◆ **TASK BRIEF**
Extract from the entries below, exactly as given, only the lines from the line containing "row order: 등번호 ascending -> 등번호 descending" to the line containing "서민우 | PA외 슈팅: 0 -> 1", both lines included.

(Source records)
[Start of section]

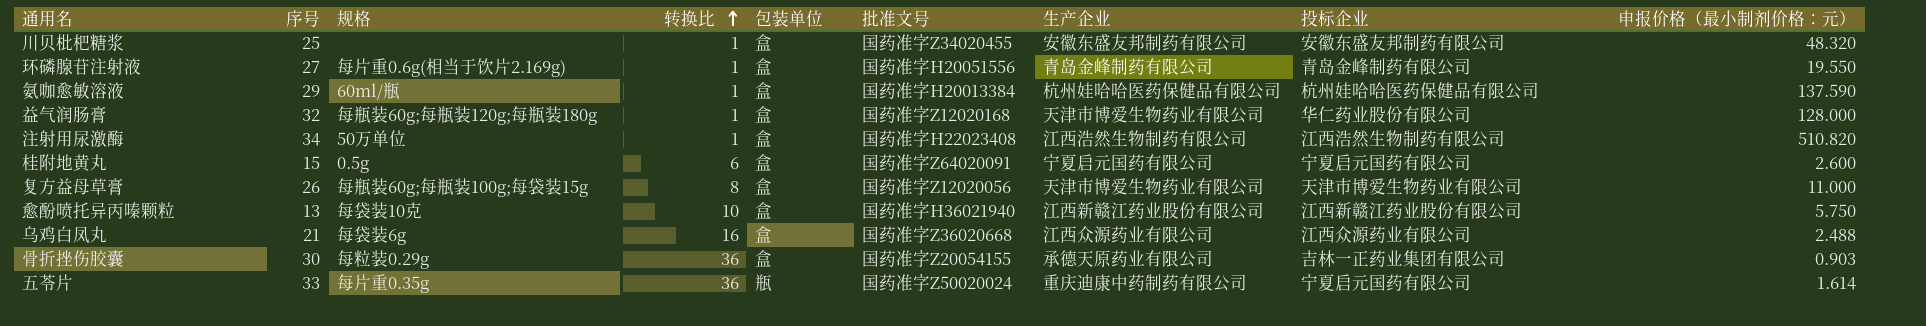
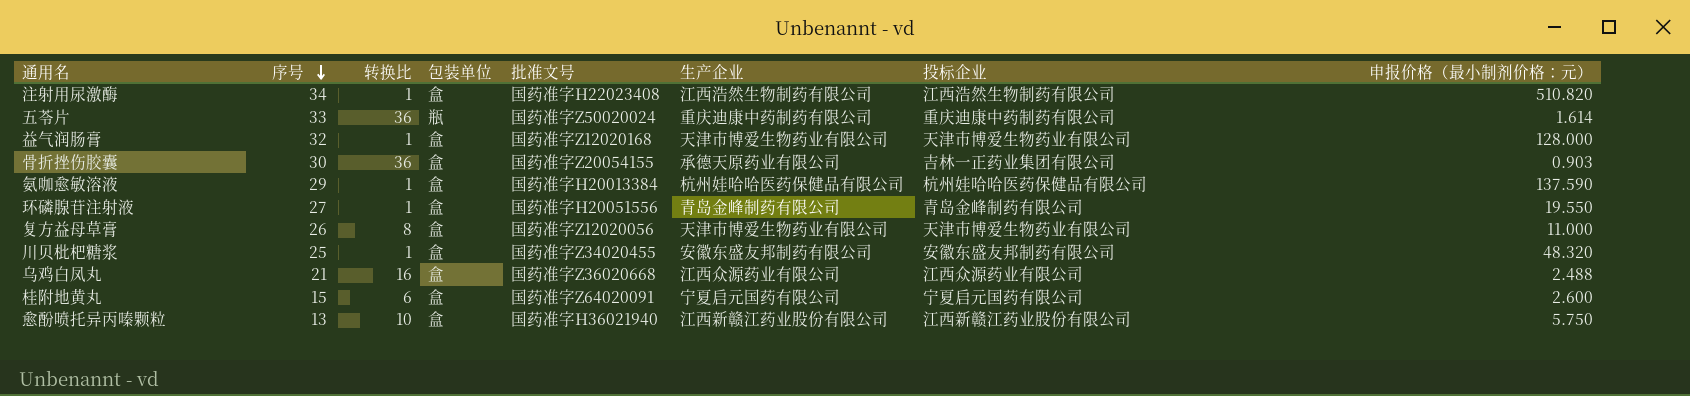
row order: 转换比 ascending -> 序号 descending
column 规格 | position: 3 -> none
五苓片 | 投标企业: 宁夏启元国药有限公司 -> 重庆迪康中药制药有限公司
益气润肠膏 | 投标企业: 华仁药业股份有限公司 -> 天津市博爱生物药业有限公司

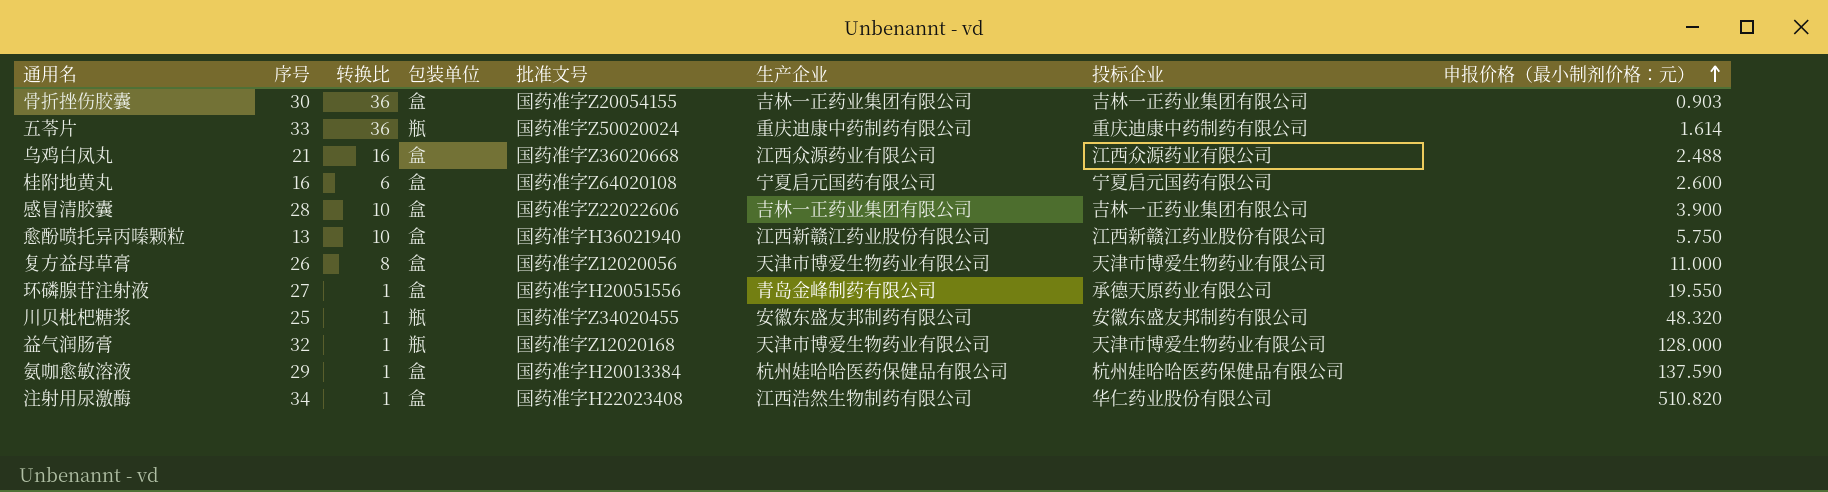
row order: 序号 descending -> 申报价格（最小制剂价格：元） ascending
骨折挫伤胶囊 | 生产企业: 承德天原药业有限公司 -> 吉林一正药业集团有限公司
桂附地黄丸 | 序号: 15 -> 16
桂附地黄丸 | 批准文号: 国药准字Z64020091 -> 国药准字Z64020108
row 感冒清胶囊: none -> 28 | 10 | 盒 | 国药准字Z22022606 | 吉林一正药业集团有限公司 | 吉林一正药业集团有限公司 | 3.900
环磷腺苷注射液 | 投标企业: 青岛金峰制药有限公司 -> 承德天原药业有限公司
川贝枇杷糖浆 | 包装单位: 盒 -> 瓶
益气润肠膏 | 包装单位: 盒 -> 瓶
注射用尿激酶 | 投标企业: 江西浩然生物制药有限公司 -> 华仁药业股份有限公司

[End of section]
[Start of section]

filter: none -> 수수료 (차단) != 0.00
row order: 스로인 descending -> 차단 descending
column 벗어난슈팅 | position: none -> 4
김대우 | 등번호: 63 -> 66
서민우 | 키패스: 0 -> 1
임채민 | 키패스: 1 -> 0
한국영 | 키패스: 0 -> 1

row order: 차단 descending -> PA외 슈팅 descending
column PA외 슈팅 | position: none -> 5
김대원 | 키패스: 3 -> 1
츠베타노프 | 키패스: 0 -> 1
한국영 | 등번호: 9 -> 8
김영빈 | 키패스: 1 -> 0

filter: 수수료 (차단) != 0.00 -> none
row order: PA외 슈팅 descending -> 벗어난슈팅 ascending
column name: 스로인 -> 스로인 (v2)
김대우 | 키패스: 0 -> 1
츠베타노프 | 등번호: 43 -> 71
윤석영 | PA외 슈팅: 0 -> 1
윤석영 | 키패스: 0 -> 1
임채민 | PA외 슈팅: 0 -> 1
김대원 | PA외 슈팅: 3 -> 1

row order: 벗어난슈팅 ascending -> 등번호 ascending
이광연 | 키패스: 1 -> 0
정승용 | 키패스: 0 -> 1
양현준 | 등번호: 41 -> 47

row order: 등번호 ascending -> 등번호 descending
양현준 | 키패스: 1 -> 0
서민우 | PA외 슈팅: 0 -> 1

[End of section]

◆ **REPLY TO THE TASK**
row order: 등번호 ascending -> 등번호 descending
양현준 | 키패스: 1 -> 0
서민우 | PA외 슈팅: 0 -> 1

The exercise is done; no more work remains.